Description of the task: Among the entries below, count the lines holding the string "style". Respond with the number alone.

(Records excerpted from a collection)
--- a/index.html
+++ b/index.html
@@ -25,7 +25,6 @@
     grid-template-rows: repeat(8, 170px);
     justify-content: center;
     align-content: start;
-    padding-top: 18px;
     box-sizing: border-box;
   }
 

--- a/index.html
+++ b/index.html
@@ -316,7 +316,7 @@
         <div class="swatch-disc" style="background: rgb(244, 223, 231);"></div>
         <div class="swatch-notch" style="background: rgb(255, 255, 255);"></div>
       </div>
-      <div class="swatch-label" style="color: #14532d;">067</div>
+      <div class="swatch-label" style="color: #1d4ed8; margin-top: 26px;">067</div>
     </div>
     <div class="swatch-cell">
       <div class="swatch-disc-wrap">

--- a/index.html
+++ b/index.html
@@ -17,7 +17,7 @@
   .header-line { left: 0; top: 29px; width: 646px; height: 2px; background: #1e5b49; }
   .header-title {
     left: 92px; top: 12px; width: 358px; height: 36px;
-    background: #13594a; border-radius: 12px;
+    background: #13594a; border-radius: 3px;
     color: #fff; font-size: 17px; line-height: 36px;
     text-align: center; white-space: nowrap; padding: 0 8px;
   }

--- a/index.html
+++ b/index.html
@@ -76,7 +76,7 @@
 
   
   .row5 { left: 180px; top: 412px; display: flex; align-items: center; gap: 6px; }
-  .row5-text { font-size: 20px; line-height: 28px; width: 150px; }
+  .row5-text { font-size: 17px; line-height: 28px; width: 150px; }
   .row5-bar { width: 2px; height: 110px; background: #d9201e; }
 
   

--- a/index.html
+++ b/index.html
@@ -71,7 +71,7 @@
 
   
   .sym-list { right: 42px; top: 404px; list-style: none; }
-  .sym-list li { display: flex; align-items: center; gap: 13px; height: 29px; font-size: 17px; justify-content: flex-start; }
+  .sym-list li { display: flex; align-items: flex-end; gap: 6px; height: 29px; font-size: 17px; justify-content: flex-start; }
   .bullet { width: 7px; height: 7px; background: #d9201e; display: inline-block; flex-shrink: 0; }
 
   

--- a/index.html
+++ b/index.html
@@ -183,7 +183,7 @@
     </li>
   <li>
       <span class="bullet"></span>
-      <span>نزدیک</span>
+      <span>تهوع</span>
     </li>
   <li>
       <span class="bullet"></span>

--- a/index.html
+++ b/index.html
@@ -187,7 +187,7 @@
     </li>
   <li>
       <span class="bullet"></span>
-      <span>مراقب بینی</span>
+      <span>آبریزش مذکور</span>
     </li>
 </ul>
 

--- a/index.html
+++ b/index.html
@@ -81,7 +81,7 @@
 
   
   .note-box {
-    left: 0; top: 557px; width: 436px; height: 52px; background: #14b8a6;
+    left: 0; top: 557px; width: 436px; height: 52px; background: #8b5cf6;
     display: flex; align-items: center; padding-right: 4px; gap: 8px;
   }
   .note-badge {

Result: 5